Entries provided »

┏━━

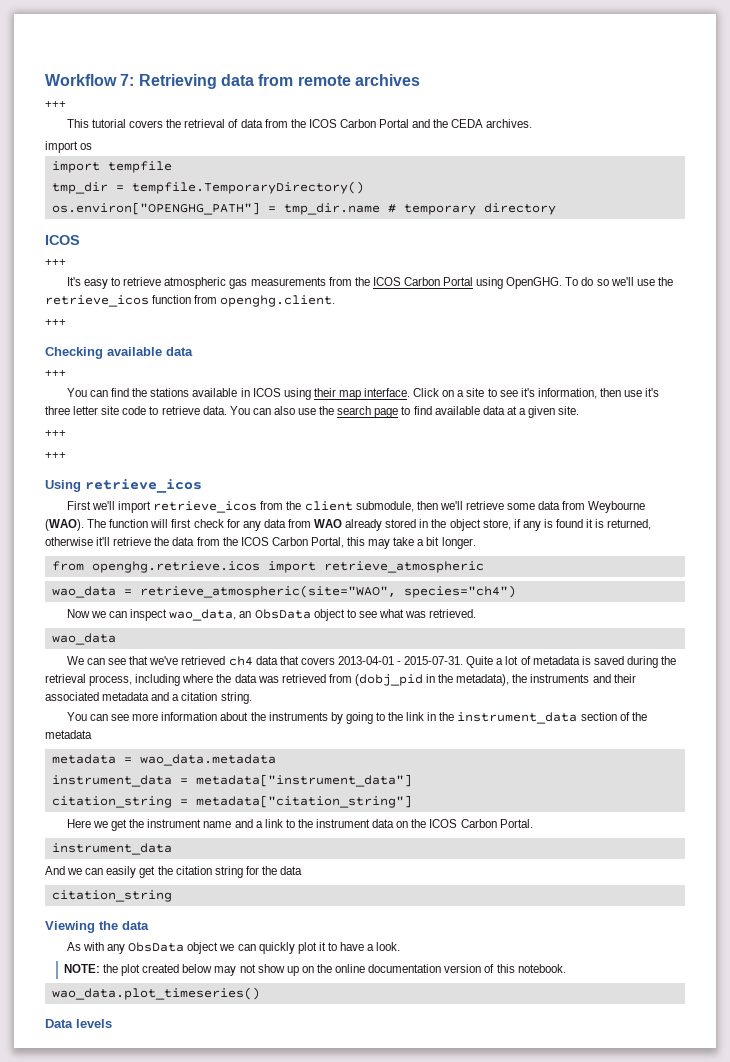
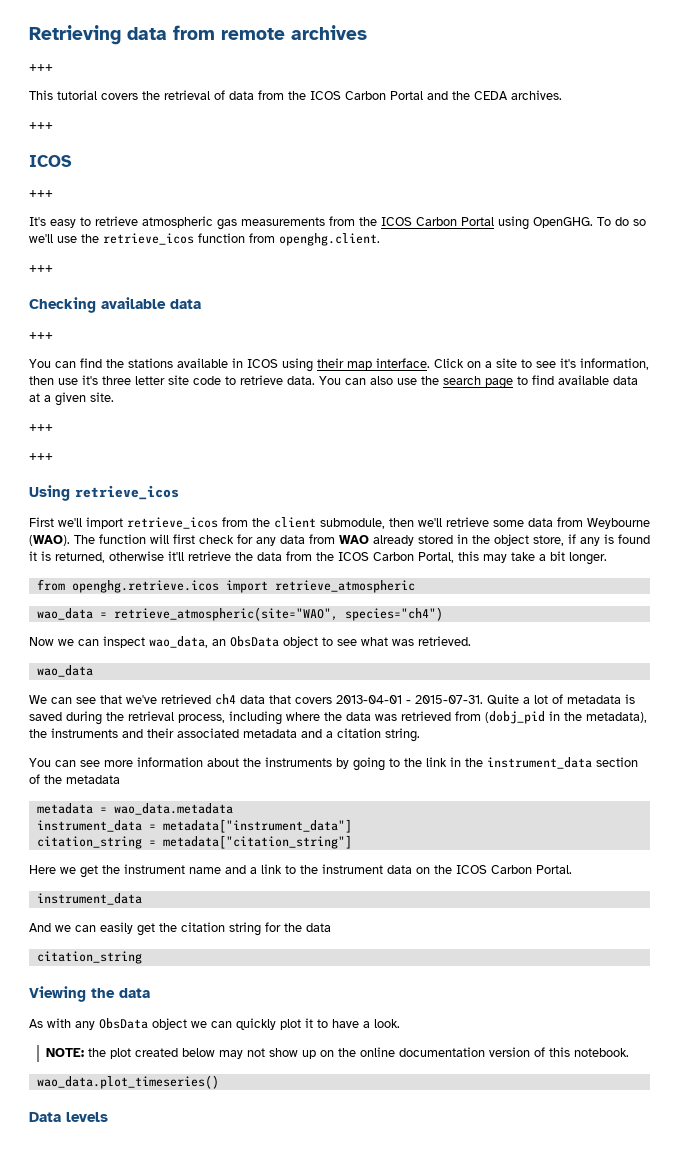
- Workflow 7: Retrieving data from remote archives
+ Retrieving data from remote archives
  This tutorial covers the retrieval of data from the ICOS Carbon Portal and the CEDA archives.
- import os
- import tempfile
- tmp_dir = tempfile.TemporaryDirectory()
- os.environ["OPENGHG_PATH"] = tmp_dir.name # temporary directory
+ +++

┗━━

What needs to be done » Aside from its pictures, the listing must be given again in full, exactly as it appears.

Written solution »
- Workflow 7: Retrieving data from remote archives
+ Retrieving data from remote archives
  This tutorial covers the retrieval of data from the ICOS Carbon Portal and the CEDA archives.
- import os
- import tempfile
- tmp_dir = tempfile.TemporaryDirectory()
- os.environ["OPENGHG_PATH"] = tmp_dir.name # temporary directory
+ +++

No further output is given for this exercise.